O problema em sua saga ética e moral reside, basicamente, no que fazer ou em como se comportar frente a cada situação concreta do indivíduo na sociedade, se não existe um código de ética maçônico como escopo social que possa tipificar as condutas e registrar as violações às regras estabelecidas. Sei, e isto é comum, que em situação de tomada de decisão, os indivíduos se defrontam com a necessidade de pautar o seu comportamento por normas que julgam mais apropriadas ou mais dignas de serem cumpridas e é aí que as regras maçônicas vão para as laterais das regras sociais vigentes. Por conseguinte, na vida real, o maçom, como qualquer outro indivíduo ou ser social, ao defrontar-se com os problemas recorre, para resolvê-los, às normas reconhecidamente profanas, cumpre determinados atos, formula juízos e, muitas vezes, se serve de determinados argumentos ou razões para justificar a decisão tomada ou o ato praticado. E o faz, muitas vezes, totalmente em desacordo com as normas maçônicas.

Eis que chegou a hora de costurar os fios do discurso para que ele não fique como uma construção sem alicerces.
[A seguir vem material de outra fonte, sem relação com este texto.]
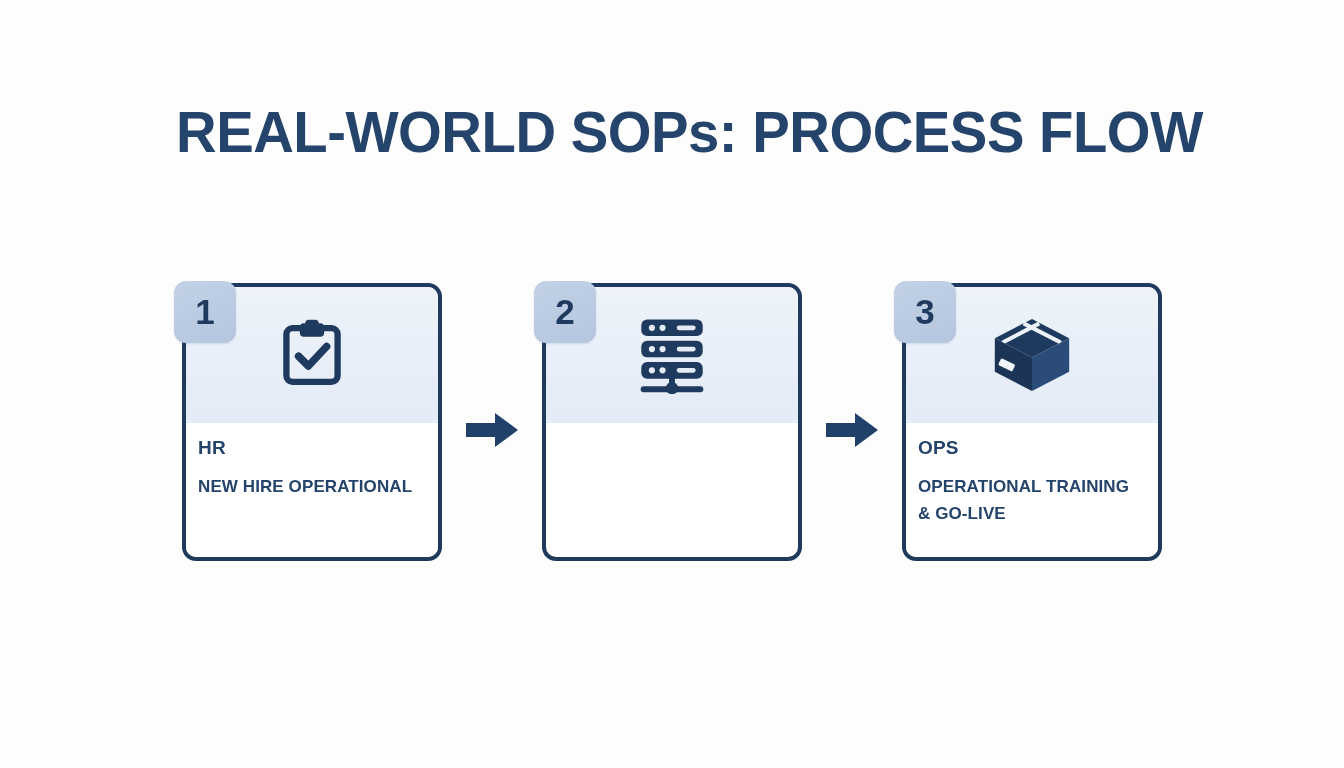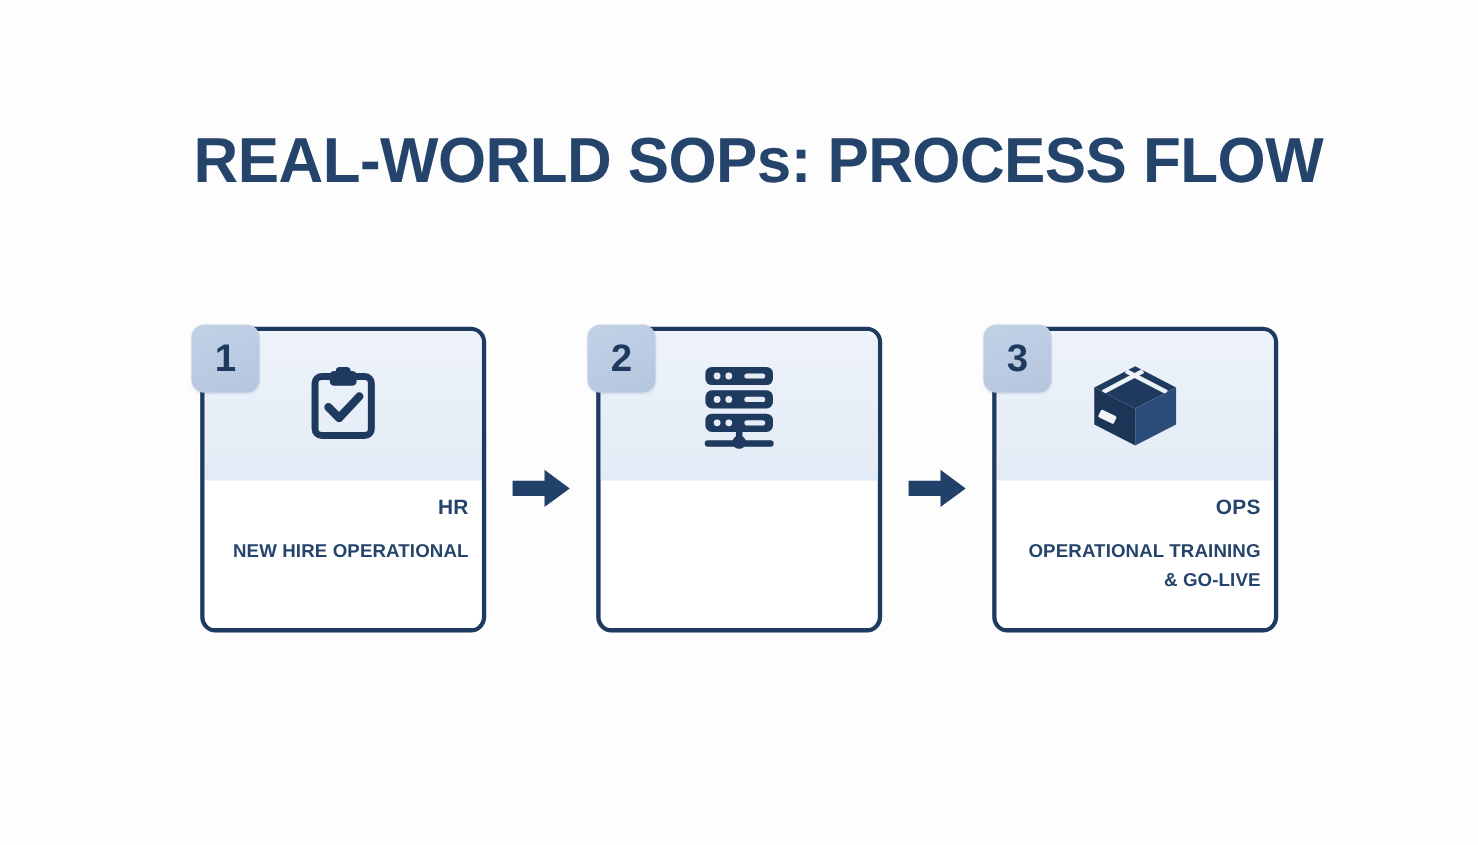--- a/index.html
+++ b/index.html
@@ -18,7 +18,6 @@
   #slide {
     position: absolute;
     inset: 0;
-    margin-top: 14px;
   }
 
   

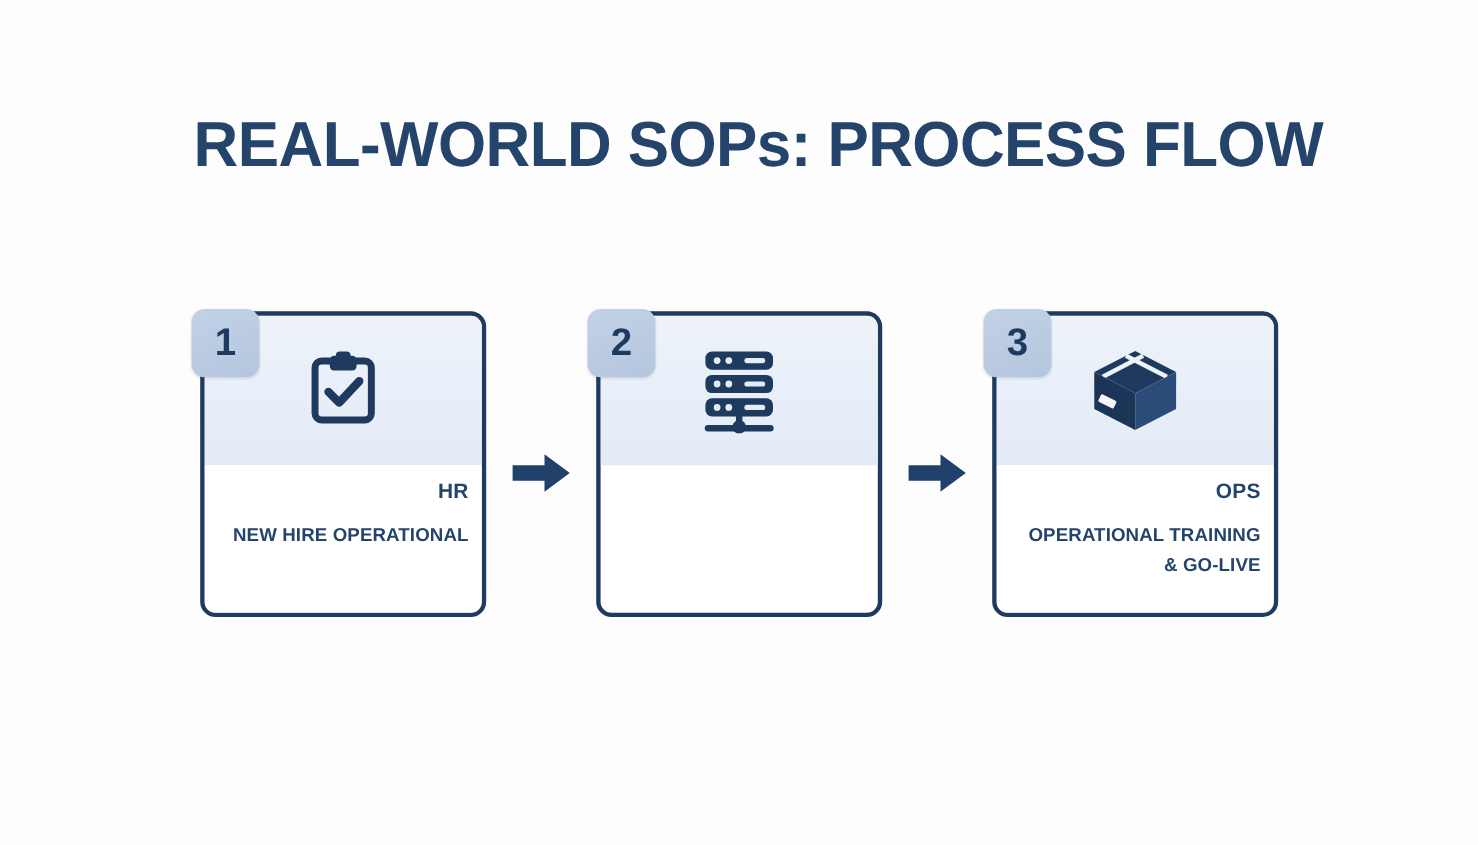--- a/index.html
+++ b/index.html
@@ -82,7 +82,7 @@
     background: #ffffff;
     padding: 14px 12px 0 12px;
     box-sizing: border-box;
-    text-align: right;
+    text-align: left;
   }
 
   .dept {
Como exemplo, pode-se dizer que “o bem comum proposto pela maçonaria universal compreende o conjunto das condições sócio-política-econômica-cultural que permitam aos indivíduos, famílias e nações alcançar mais plena e facilmente a própria perfeição” ou “fazer o bem sem olhar a quem”, que como problema teórico não se identifica com os problemas práticos dos seus adeptos, muito embora possam estar relativamente relacionados com a moral maçônica de promoção dos objetivos da Ordem.
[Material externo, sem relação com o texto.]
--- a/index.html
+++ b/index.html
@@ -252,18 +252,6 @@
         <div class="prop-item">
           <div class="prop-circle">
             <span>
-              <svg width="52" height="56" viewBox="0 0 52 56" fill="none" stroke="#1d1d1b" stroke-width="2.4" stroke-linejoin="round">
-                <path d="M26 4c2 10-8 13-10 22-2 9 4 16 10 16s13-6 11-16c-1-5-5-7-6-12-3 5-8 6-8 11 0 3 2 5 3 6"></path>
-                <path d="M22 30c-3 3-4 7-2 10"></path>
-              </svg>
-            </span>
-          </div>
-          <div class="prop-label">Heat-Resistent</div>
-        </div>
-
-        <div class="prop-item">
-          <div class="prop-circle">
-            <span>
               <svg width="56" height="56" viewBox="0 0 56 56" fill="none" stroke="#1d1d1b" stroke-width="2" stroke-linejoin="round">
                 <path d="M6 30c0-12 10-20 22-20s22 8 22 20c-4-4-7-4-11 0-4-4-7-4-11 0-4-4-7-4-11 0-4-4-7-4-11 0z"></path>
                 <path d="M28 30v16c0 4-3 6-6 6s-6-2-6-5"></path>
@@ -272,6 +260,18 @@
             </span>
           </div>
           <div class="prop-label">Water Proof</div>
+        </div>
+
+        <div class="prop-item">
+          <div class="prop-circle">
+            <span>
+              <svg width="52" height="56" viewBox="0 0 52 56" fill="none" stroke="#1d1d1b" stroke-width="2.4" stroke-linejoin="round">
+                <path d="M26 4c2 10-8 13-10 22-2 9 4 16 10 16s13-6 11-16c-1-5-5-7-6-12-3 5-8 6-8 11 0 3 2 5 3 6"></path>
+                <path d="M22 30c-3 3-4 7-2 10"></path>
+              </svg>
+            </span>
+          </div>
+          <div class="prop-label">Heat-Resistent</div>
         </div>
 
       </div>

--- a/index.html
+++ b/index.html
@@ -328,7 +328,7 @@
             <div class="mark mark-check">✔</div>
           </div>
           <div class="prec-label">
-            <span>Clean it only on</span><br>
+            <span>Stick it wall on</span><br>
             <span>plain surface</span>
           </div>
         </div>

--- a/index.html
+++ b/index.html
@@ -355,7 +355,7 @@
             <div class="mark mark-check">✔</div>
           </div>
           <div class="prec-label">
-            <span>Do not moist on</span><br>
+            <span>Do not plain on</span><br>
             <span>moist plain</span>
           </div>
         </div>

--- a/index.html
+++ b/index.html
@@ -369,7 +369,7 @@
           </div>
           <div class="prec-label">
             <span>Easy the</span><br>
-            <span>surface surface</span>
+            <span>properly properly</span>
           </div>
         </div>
A ética maçônica, não deve ser mera transcrição de um discurso irracionalmente ordenado das razões normativas, axiológicas e teleológicas presentes no cotidiano das sessões maçônicas cuja força espontânea de persuasão se enfraquece ante o quadro de crise histórica da sociedade atual. E, os maçons vanguardistas e adeptos de renovação não devem se conformar em saber – saber por saber – que a qualidade ética do ato humano, longe de medir um preceito, divino, natural, legal ou humano, depende da conformidade com a consciência e, que, o ato humano é bom ou mau na medida em que a autodecisão do maçom se conforma ou não com o que a consciência diz ser justo e reto. Neste particular é preciso determinar-se o que possa efetivamente vir a ser ética maçônica, a partir da qual se estabelecerão os padrões de comportamentos a serem observados por toda a comunidade dos iniciados maçons. Este é o trabalho a ser executado.

A instância fundamental de uma possível ética maçônica, deve ser alicerçada no fato de “que cada ser humano deva ser tratado humanamente”, instância similar à enunciada por muitas religiões e ordens iniciáticas: “o que você não quer que lhe seja feito não o faça aos outros”. E isto necessita ser, além de uma proposta, um discurso aberto e entendido por todos. Ficamos por aqui, e esperamos ter contribuído de alguma forma para a instituição de uma possível ética maçônica, entendendo que a nossa Ordem necessita substituir o anacrônico Código Penal por um atualizado Código de Ética.

*Presidente da Academia Maçônica de Letras do Distrito Federal e membro da ARLS Antônio Francisco Lisboa nº 24/Brasília-DF.